Retype, exactly as they appear below, the lines between the line holding "J. Silvia, in" and the line holding "from developing these", both ends included.

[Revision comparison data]
--------------------------------------------------
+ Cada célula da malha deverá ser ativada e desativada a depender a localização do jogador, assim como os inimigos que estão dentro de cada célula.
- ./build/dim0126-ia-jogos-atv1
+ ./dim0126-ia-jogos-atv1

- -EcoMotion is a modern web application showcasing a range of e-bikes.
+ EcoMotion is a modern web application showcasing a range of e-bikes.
--------------------------------------------------
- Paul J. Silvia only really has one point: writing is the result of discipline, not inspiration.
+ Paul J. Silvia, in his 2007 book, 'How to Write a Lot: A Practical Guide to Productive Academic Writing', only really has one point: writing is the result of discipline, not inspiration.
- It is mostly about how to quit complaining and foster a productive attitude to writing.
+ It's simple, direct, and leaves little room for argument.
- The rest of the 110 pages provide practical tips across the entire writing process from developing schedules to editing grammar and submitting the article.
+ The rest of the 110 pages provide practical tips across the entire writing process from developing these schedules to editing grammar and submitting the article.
--------------------------------------------------
• [Problem solution]
+ Paul J. Silvia, in his 2007 book, 'How to Write a Lot: A Practical Guide to Productive Academic Writing', only really has one point: writing is the result of discipline, not inspiration.
- It is mostly about how to quit complaining and foster a productive attitude to writing.
+ It's simple, direct, and leaves little room for argument.
- The rest of the 110 pages provide practical tips across the entire writing process from developing schedules to editing grammar and submitting the article.
+ The rest of the 110 pages provide practical tips across the entire writing process from developing these schedules to editing grammar and submitting the article.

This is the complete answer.